There are many reasons why your website or pages from your website don’t get indexed, or got dropped from Google or Bing’s index. The reasons range from faulty coding practices, hardware problems to poor content, and might require an investigation from an SEO expert. If your content is not being indexed, here are the issues you should be investigating to get Google / Bing to readily find your content.
You have a missing or faulty Robot.txt file. Or you have mistakenly disallowed crawlers from indexing the site or selected pages. It may also be as simple as your XML sitemap is not referenced in the Robot.txt file.
You have updated your site, and your new URL 301 redirect process is faulty. Using Java script redirects instead of traditional 301 redirects can be problematic for crawlers. Another issue is the practice (when completely overhauling a website) of executing a mass 301 redirection to a single page at the new website.
You may have a simple canonical problem – your preferred URL is not set in Webmaster Tools, or you did not add canonical preferences to your XML sitemap.
You may have a faulty, partial, or malformed XML sitemap (i.e., broken links etc.). XML sitemaps should have a link to every page on your website.
Having a partial sitemap defeats the purpose of the XML sitemap protocol.
Your programmer included the Noindex Meta tags in the source code.
Your website has been hacked.
Your website was deemed spam by Google’s spam detection process because of questionable content, links or intent.
You may have mis-configured URL Parameters options in Google Webmaster tools, or you did not add and verify your new domain in your Webmaster account.

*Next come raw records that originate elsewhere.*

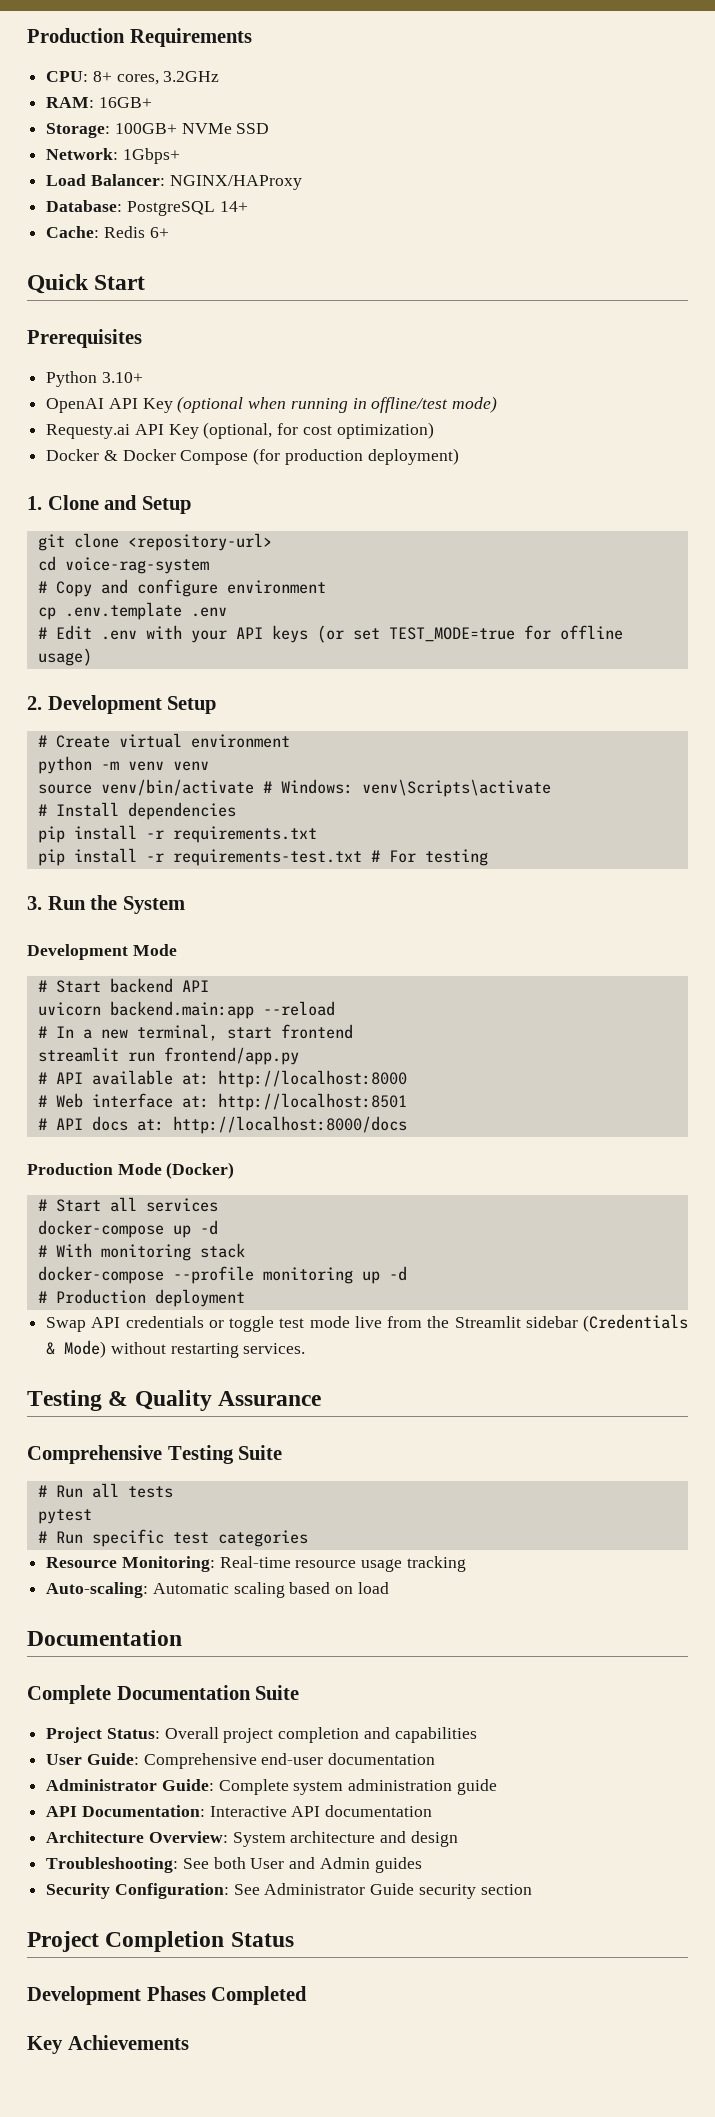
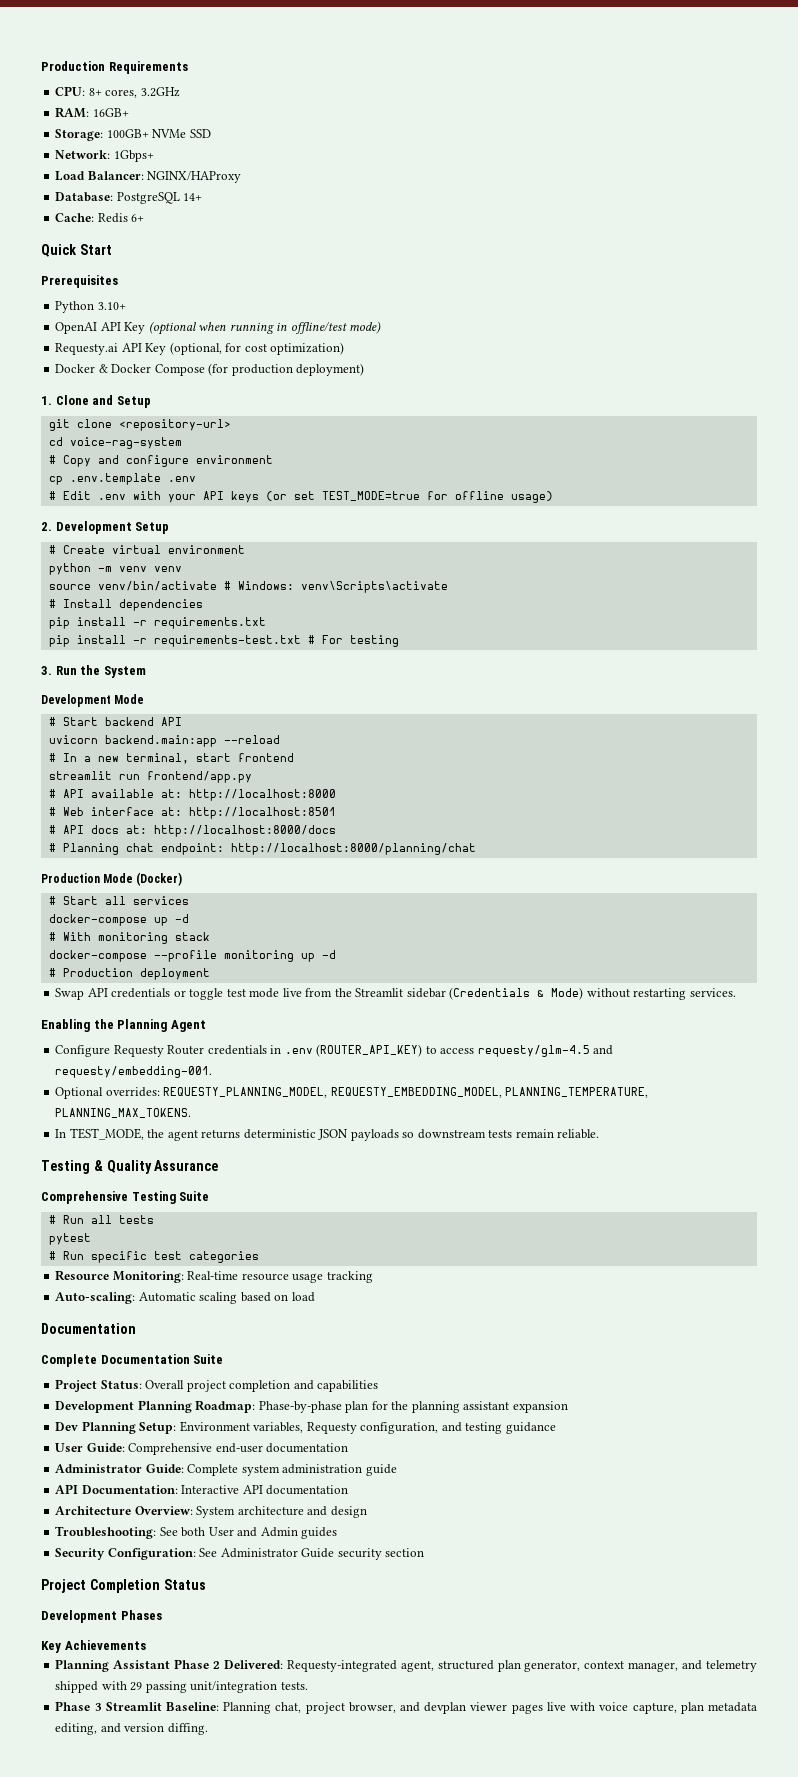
+ # Planning chat endpoint: http://localhost:8000/planning/chat
+ Enabling the Planning Agent
+ Configure Requesty Router credentials in .env (ROUTER_API_KEY) to access requesty/glm-4.5 and requesty/embedding-001.
+ Optional overrides: REQUESTY_PLANNING_MODEL, REQUESTY_EMBEDDING_MODEL, PLANNING_TEMPERATURE, PLANNING_MAX_TOKENS.
+ In TEST_MODE, the agent returns deterministic JSON payloads so downstream tests remain reliable.
+ Development Planning Roadmap: Phase-by-phase plan for the planning assistant expansion
+ Dev Planning Setup: Environment variables, Requesty configuration, and testing guidance
- Development Phases Completed
+ Development Phases
+ Planning Assistant Phase 2 Delivered: Requesty-integrated agent, structured plan generator, context manager, and telemetry shipped with 29 passing unit/integration tests.
+ Phase 3 Streamlit Baseline: Planning chat, project browser, and devplan viewer pages live with voice capture, plan metadata editing, and version diffing.

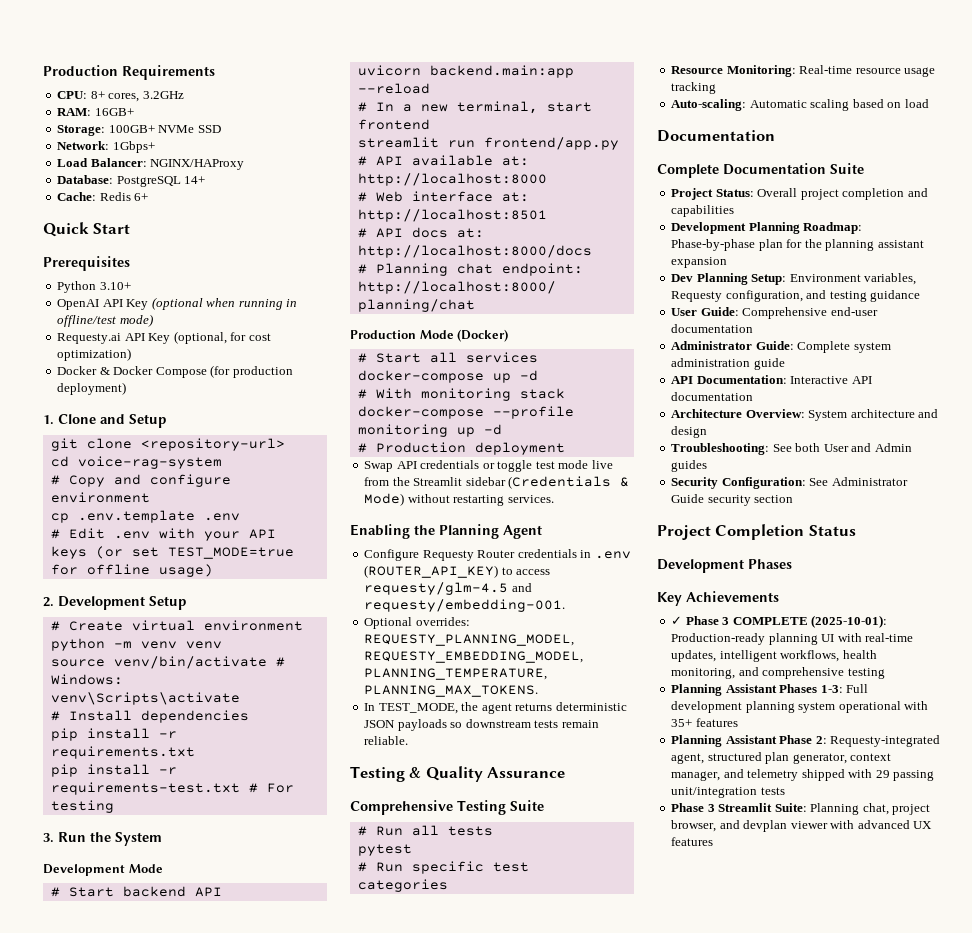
+ ✓ Phase 3 COMPLETE (2025-10-01): Production-ready planning UI with real-time updates, intelligent workflows, health monitoring, and comprehensive testing
+ Planning Assistant Phases 1-3: Full development planning system operational with 35+ features
- Planning Assistant Phase 2 Delivered: Requesty-integrated agent, structured plan generator, context manager, and telemetry shipped with 29 passing unit/integration tests.
+ Planning Assistant Phase 2: Requesty-integrated agent, structured plan generator, context manager, and telemetry shipped with 29 passing unit/integration tests
- Phase 3 Streamlit Baseline: Planning chat, project browser, and devplan viewer pages live with voice capture, plan metadata editing, and version diffing.
+ Phase 3 Streamlit Suite: Planning chat, project browser, and devplan viewer with advanced UX features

Your ISP may have had server down problems when the crawler tried to visit your website. If this occurs several times the crawler assumed you were out of business. It’s also possible that the firewall is blocking the crawler.
Your website is performance challenged, and takes an excessive amount of time to load. This could generate a time out, or the search engine could designate the page as low-quality, and choose not to index the content.
Your website is problematic for crawlers because the page is dynamically generated, so the crawler is unable to parse the content because the URLs contain excessive parameters or session ID’s. It’s a better practice to present static HTML pages to the crawler when it comes to indexing your website.
Your critical content is password protected or behind registration forms.
Your website has poor link or coding quality. This can happen when you do not bother to validate the source code to identify broken links and incomplete arguments before going live. Another reason is that the support for the If-Modified-Since HTTP header is missing from the code.
Less Common But Possible
Your Website has violated Google’s quality guidelines. This could include using deceptive SEO practices such as cloaking. Other quality issues include:
- The page contains too many links.
- The page lacks clear descriptive text (text poor).
- The page is image heavy with no descriptive file names or Alt Text.
- The website lacks a clear navigational hierarchy.
- The website has missing Title / Description text.
- The website has orphan pages – there are no static text links to the pages.
- Your website generates a large number of 404 errors.
All these are reasons why search engines will decide not to index a page or drop a site / page from their search index. Google knows of millions of URLs that have not been indexed, and probably never will because they have been classified as spam, or as low-quality content. Google is in the business of indexing high-quality content, and is not interested in allocating resources to websites that are poorly coded with marginal content.